Brief: Extract, word for word, each line from the line holding "[142,517,169,529] any ->" through the end of the records. Omit every picture.

---------- Exercise data

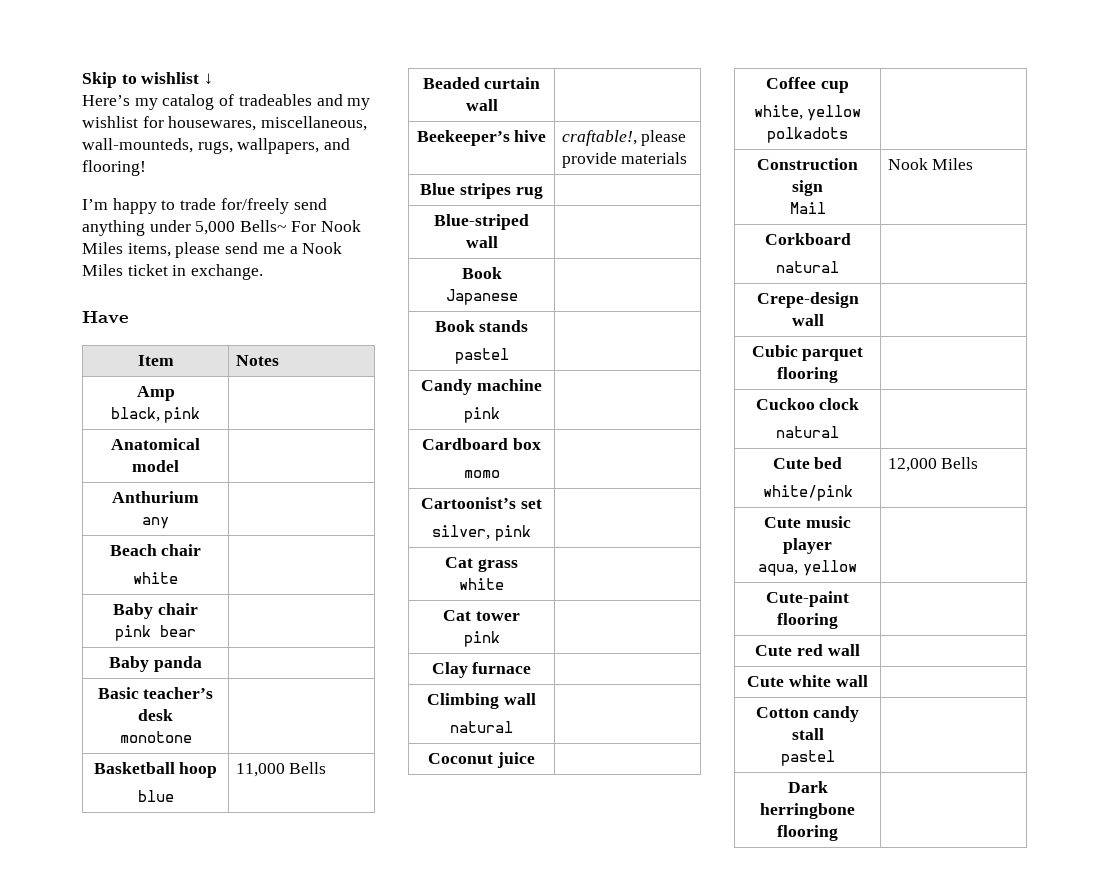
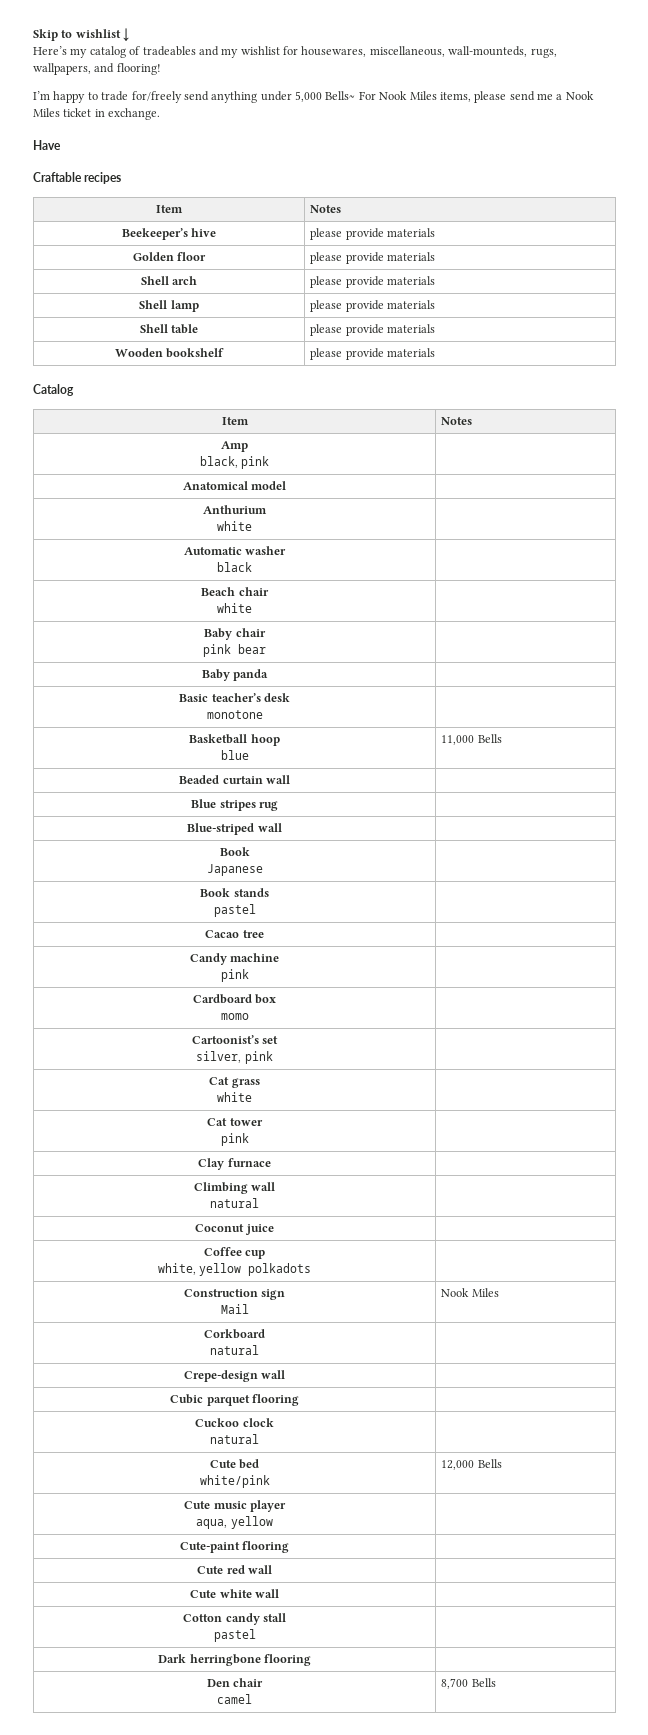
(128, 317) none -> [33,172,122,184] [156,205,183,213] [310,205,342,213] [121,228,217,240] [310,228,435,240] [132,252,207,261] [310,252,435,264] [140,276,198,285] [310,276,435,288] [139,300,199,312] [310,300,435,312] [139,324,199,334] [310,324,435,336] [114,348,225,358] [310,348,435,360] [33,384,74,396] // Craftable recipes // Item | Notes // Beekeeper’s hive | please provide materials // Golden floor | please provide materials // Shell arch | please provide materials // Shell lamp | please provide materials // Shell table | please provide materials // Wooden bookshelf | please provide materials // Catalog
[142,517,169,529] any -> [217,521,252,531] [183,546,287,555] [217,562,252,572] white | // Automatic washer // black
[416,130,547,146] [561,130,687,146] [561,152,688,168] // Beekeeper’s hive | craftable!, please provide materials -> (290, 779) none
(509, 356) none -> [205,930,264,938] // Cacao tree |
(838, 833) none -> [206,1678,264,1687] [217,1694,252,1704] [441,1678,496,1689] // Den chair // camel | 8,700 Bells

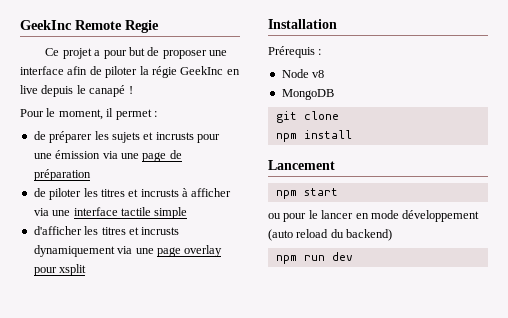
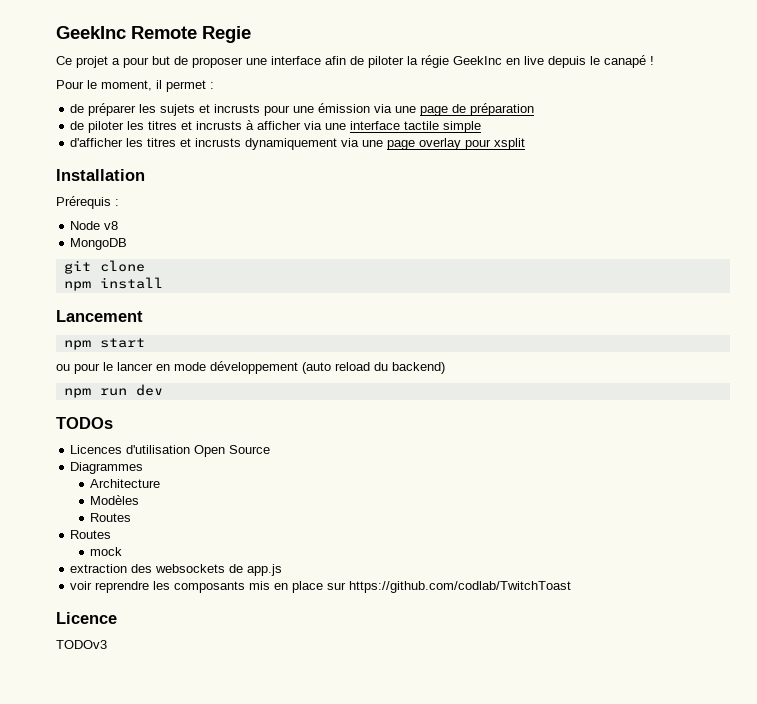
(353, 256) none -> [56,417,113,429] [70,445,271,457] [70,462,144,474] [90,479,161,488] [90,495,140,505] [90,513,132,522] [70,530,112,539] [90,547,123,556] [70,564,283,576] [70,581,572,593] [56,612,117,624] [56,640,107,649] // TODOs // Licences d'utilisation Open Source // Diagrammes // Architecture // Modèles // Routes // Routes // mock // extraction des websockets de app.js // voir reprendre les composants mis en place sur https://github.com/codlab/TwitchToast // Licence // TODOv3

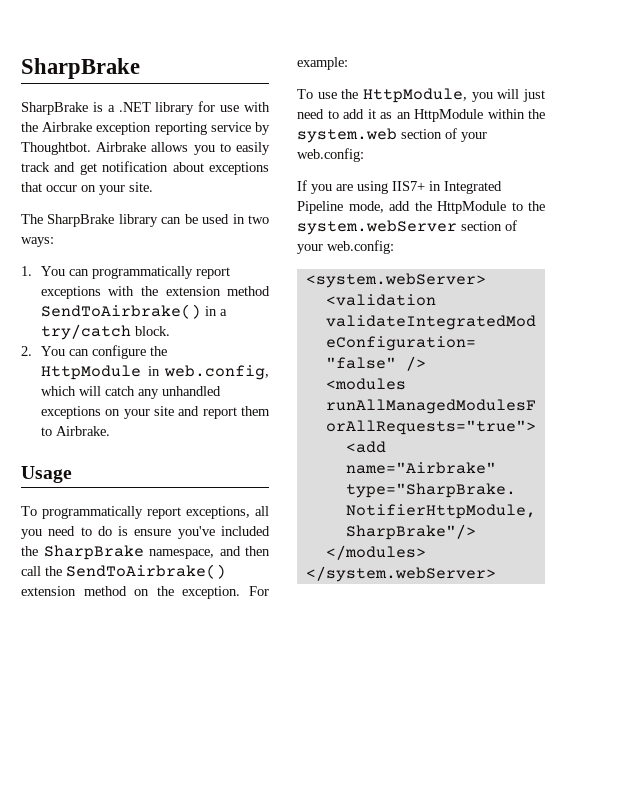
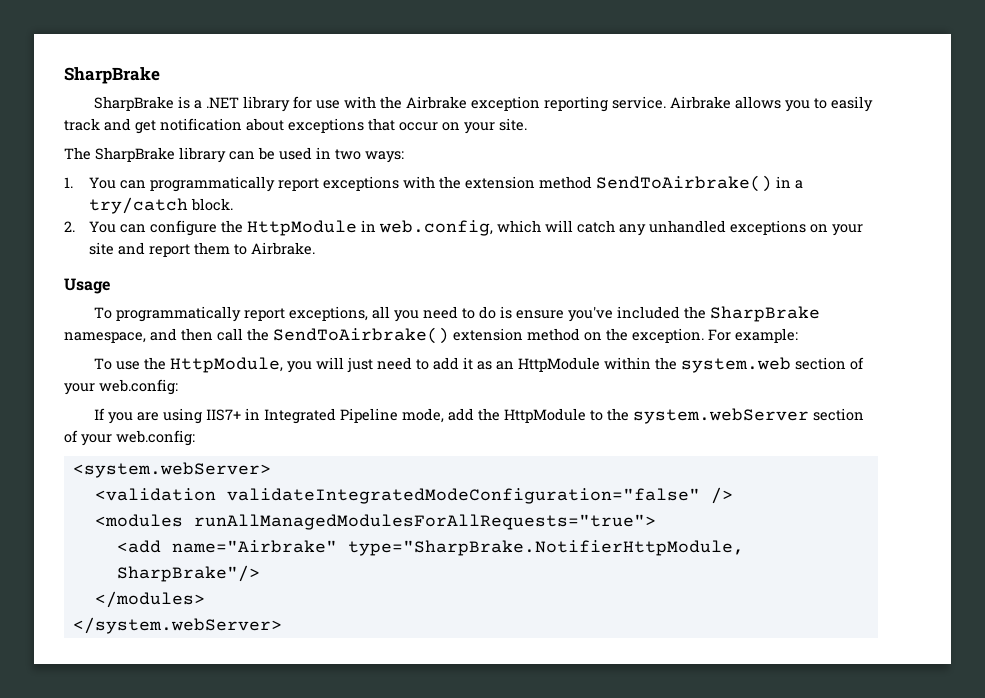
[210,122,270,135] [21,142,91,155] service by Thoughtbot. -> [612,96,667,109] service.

--------------------

Result of this task:
[142,517,169,529] any -> [217,521,252,531] [183,546,287,555] [217,562,252,572] white | // Automatic washer // black
[416,130,547,146] [561,130,687,146] [561,152,688,168] // Beekeeper’s hive | craftable!, please provide materials -> (290, 779) none
(509, 356) none -> [205,930,264,938] // Cacao tree |
(838, 833) none -> [206,1678,264,1687] [217,1694,252,1704] [441,1678,496,1689] // Den chair // camel | 8,700 Bells

(353, 256) none -> [56,417,113,429] [70,445,271,457] [70,462,144,474] [90,479,161,488] [90,495,140,505] [90,513,132,522] [70,530,112,539] [90,547,123,556] [70,564,283,576] [70,581,572,593] [56,612,117,624] [56,640,107,649] // TODOs // Licences d'utilisation Open Source // Diagrammes // Architecture // Modèles // Routes // Routes // mock // extraction des websockets de app.js // voir reprendre les composants mis en place sur https://github.com/codlab/TwitchToast // Licence // TODOv3

[210,122,270,135] [21,142,91,155] service by Thoughtbot. -> [612,96,667,109] service.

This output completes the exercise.